#### Data supplied:
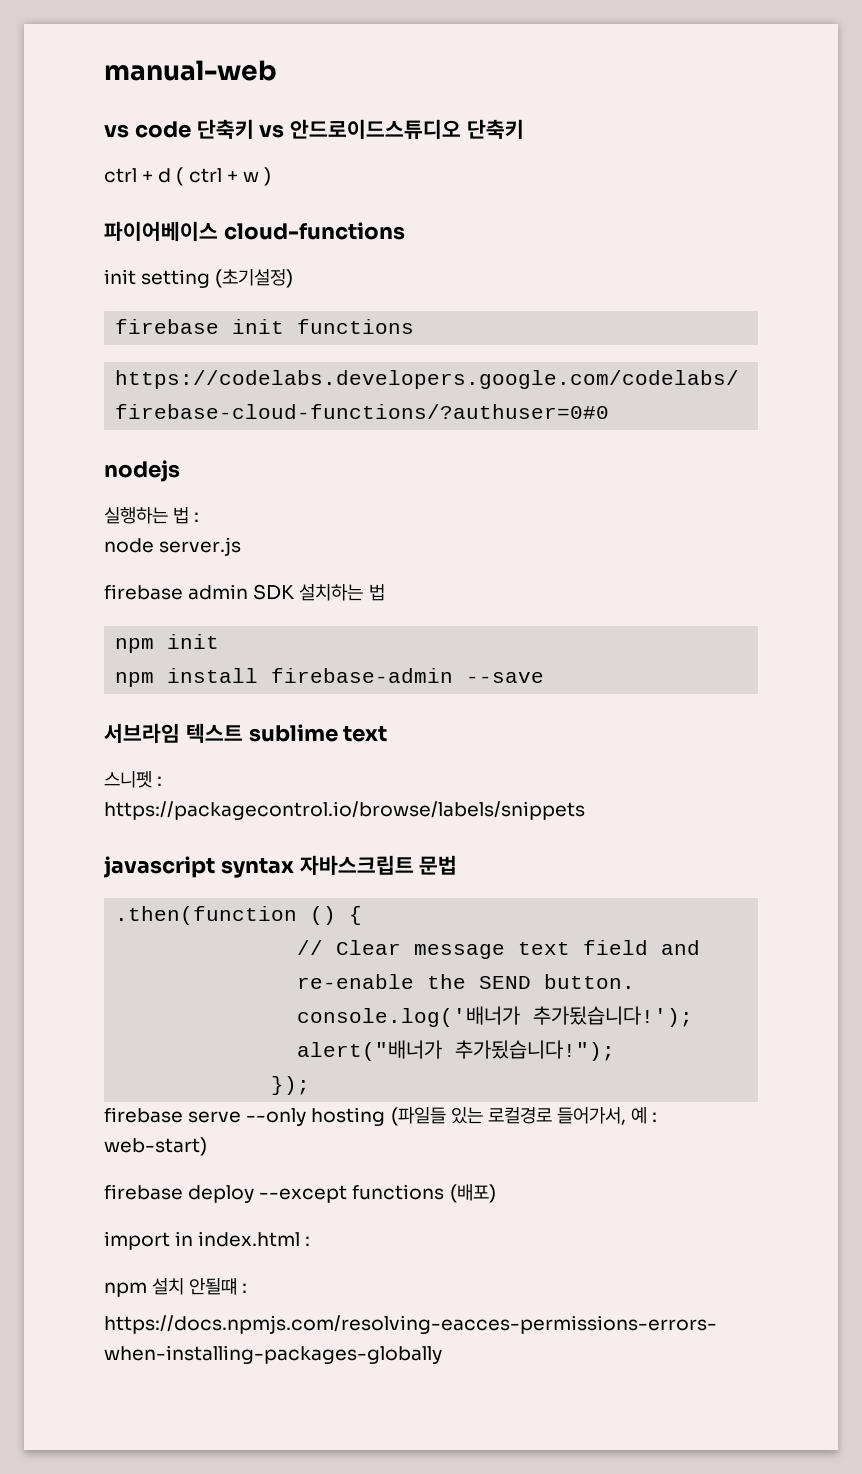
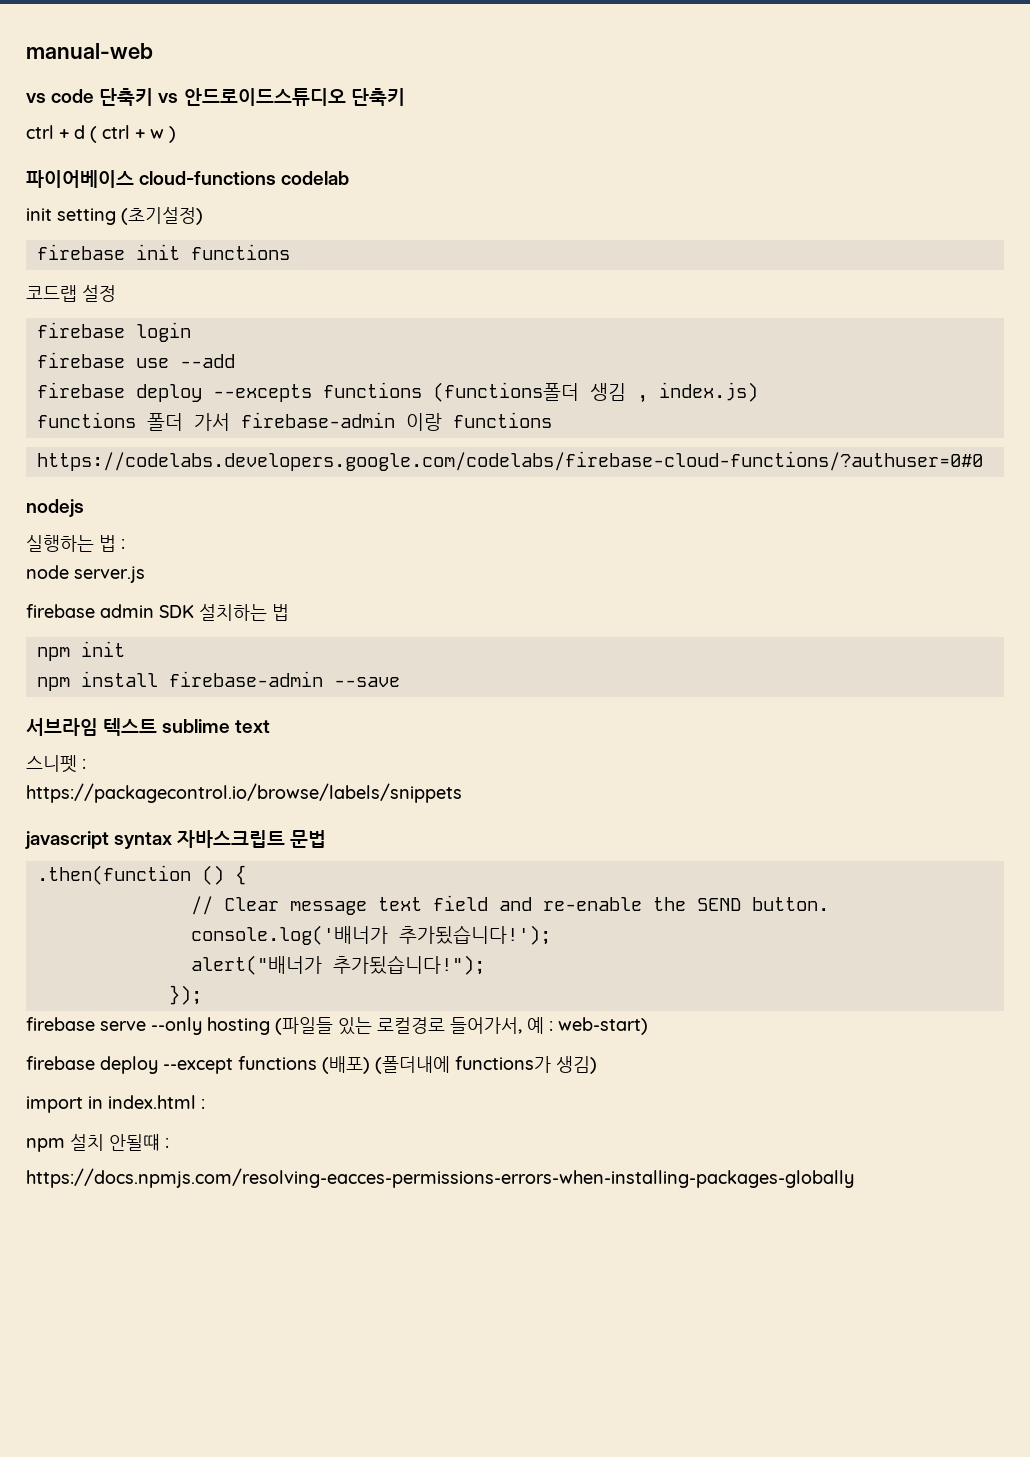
- 파이어베이스 cloud-functions
+ 파이어베이스 cloud-functions codelab
+ 코드랩 설정
+ firebase login
+ firebase use --add
+ firebase deploy --excepts functions (functions폴더 생김 , index.js)
+ functions 폴더 가서 firebase-admin 이랑 functions
- firebase deploy --except functions (배포)
+ firebase deploy --except functions (배포) (폴더내에 functions가 생김)

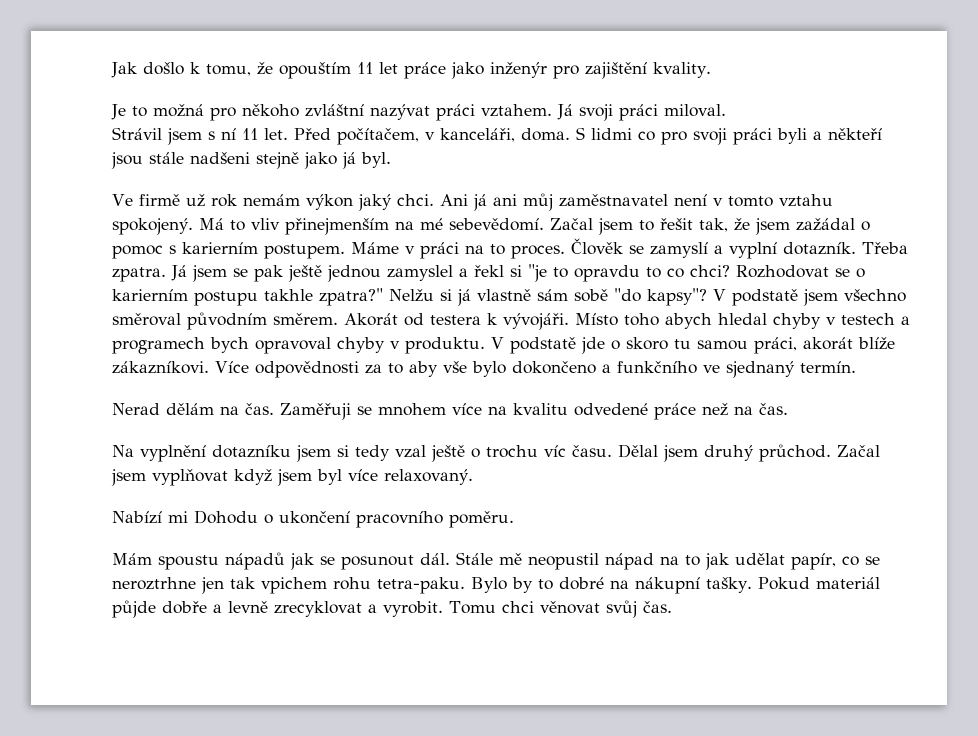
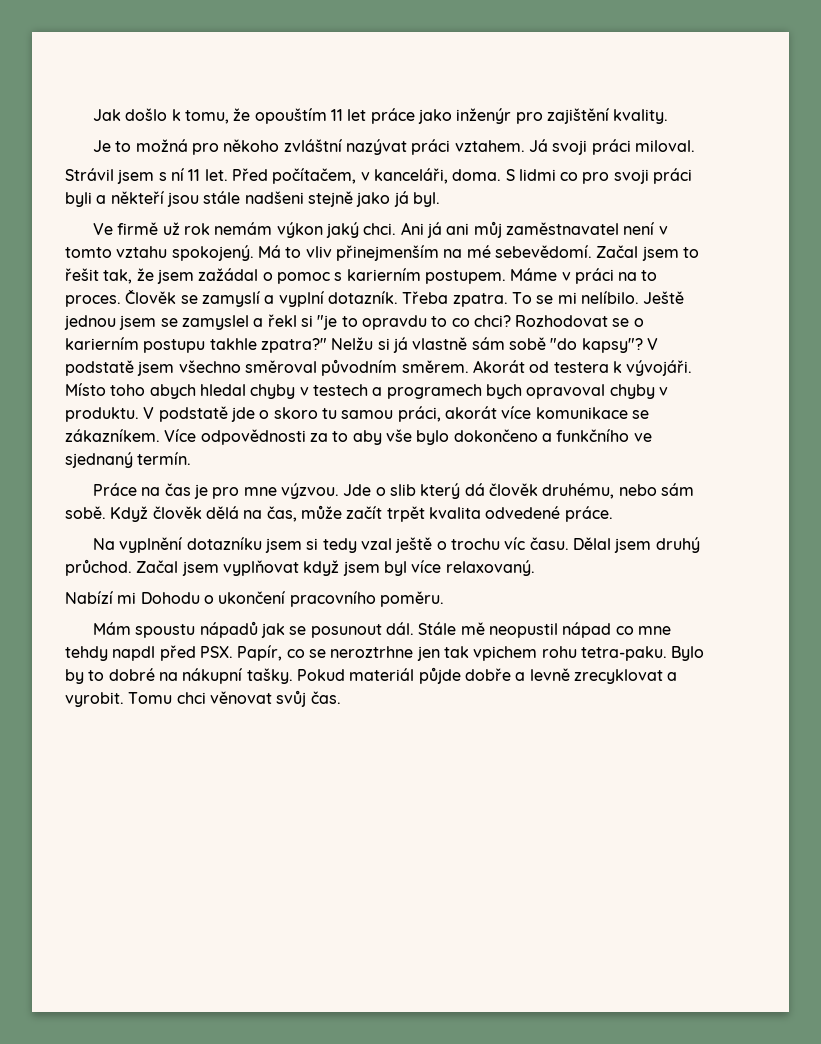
- Já jsem se pak ještě jednou zamyslel a řekl si "je to opravdu to co chci?
+ To se mi nelíbilo. Ještě jednou jsem se zamyslel a řekl si "je to opravdu to co chci?
- V podstatě jde o skoro tu samou práci, akorát blíže zákazníkovi.
+ V podstatě jde o skoro tu samou práci, akorát více komunikace se zákazníkem.
- Nerad dělám na čas. Zaměřuji se mnohem více na kvalitu odvedené práce než na čas.
+ Práce na čas je pro mne výzvou. Jde o slib který dá člověk druhému, nebo sám sobě. Když člověk dělá na čas, může začít trpět kvalita odvedené práce.
- Stále mě neopustil nápad na to jak udělat papír, co se neroztrhne jen tak vpichem rohu tetra-paku.
+ Stále mě neopustil nápad co mne tehdy napdl před PSX. Papír, co se neroztrhne jen tak vpichem rohu tetra-paku.

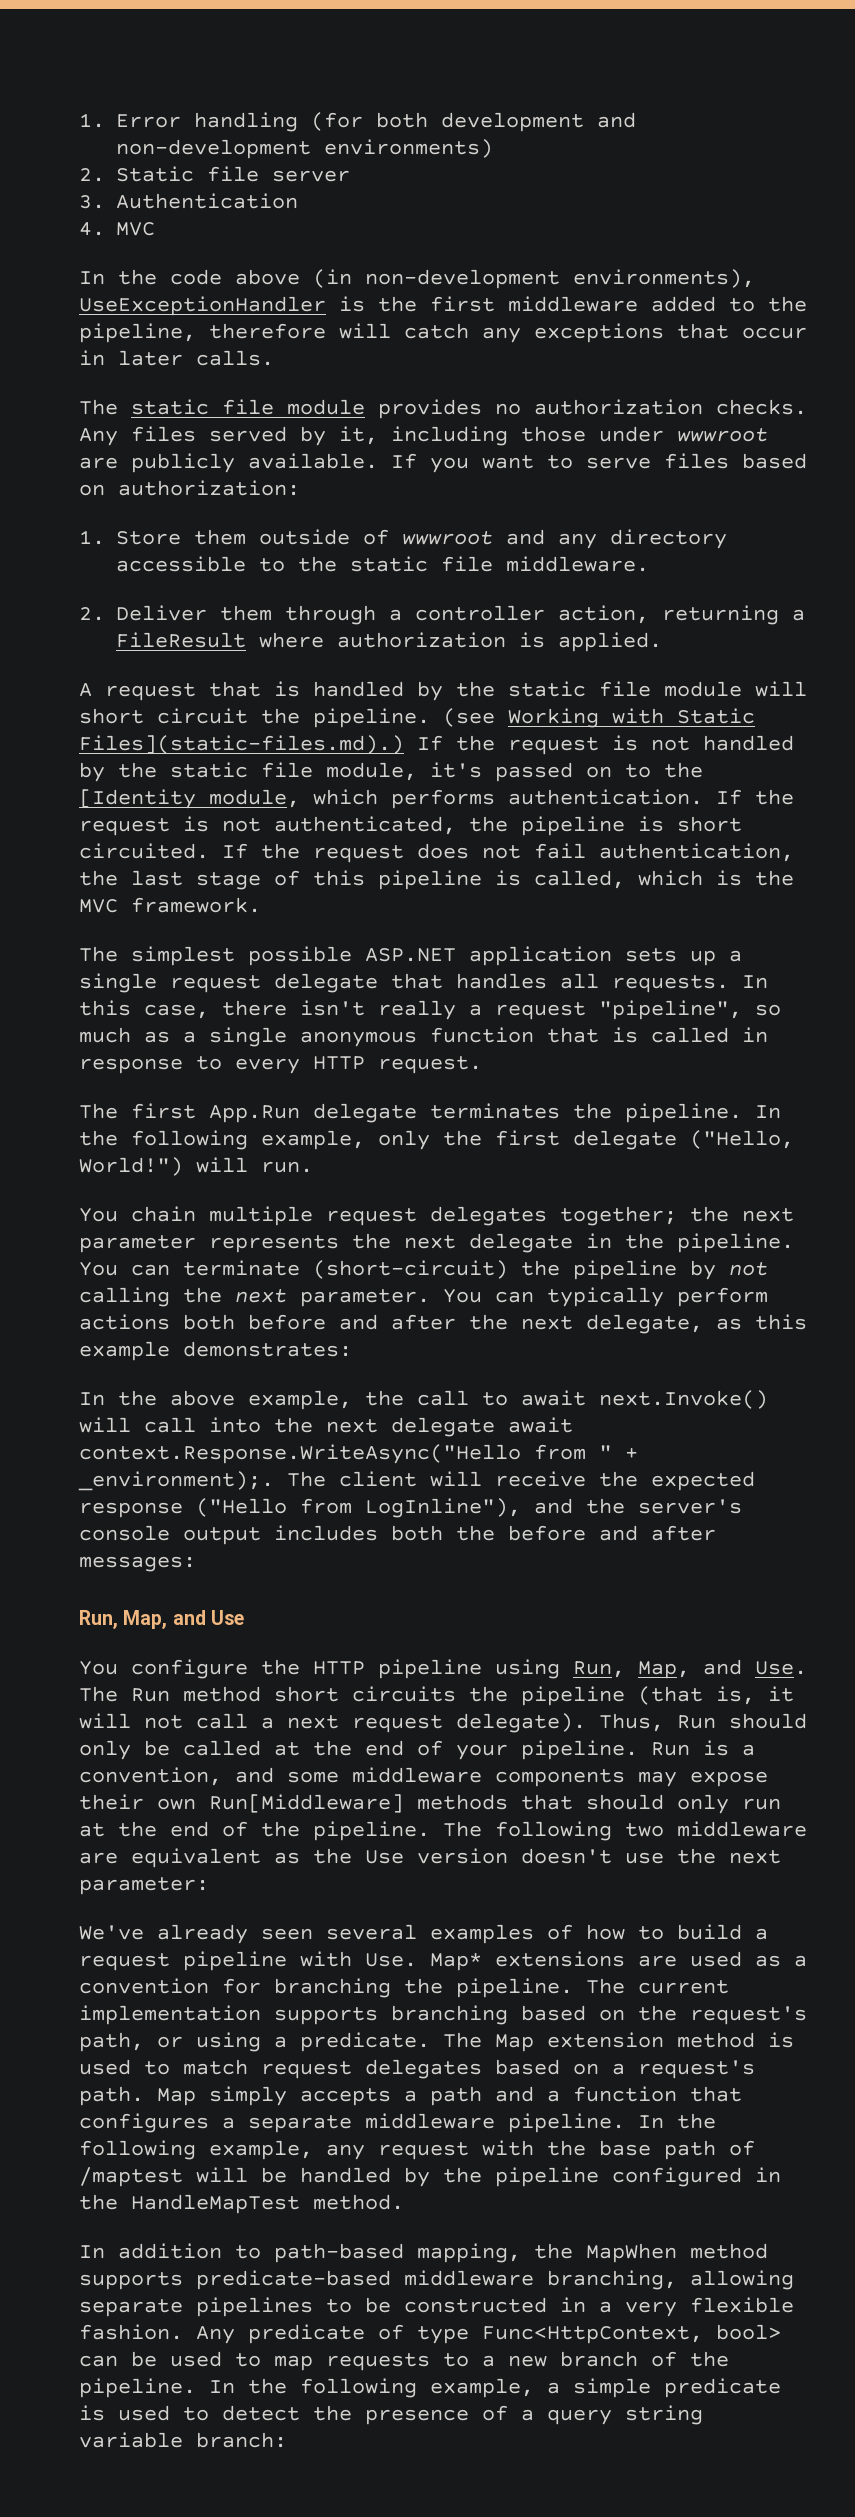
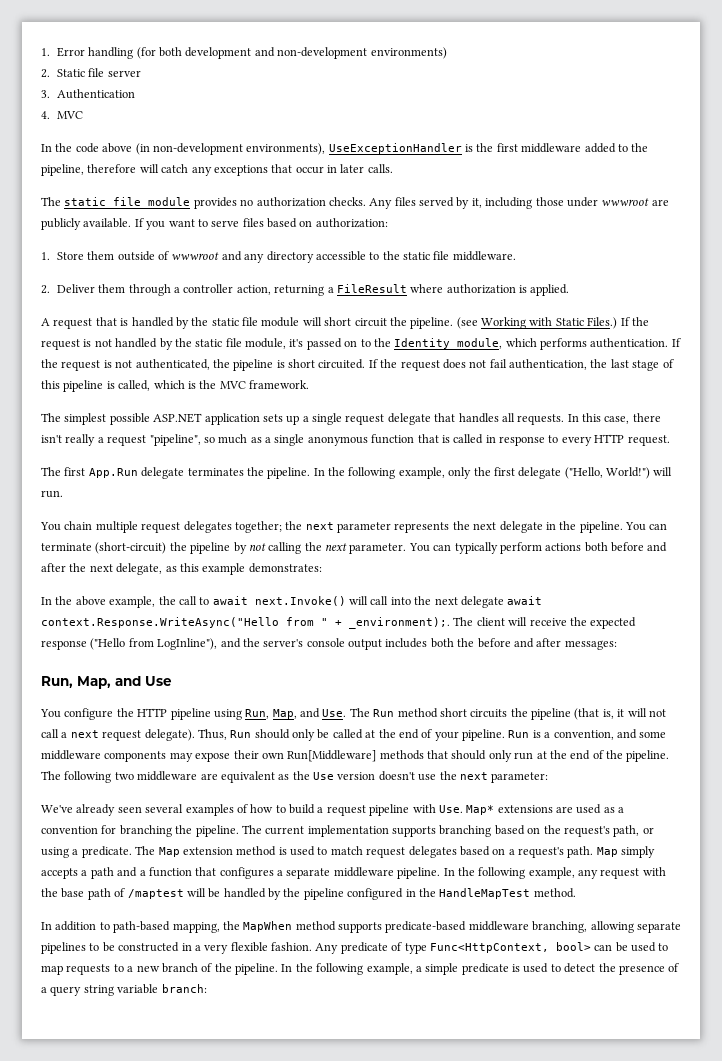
- (see Working with Static Files](static-files.md).) If the request is not handled by the static file module, it's passed on to the [Identity module, which performs authentication.
+ (see Working with Static Files.) If the request is not handled by the static file module, it's passed on to the Identity module, which performs authentication.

#### What the task asks:
An exact copy of the lines above from the one with "- firebase deploy --except functions (배포)" up to and including the one with "se mi nelíbilo." is required; reproduce only those lines, omitting all pictures.

#### Result for this task:
- firebase deploy --except functions (배포)
+ firebase deploy --except functions (배포) (폴더내에 functions가 생김)

- Já jsem se pak ještě jednou zamyslel a řekl si "je to opravdu to co chci?
+ To se mi nelíbilo. Ještě jednou jsem se zamyslel a řekl si "je to opravdu to co chci?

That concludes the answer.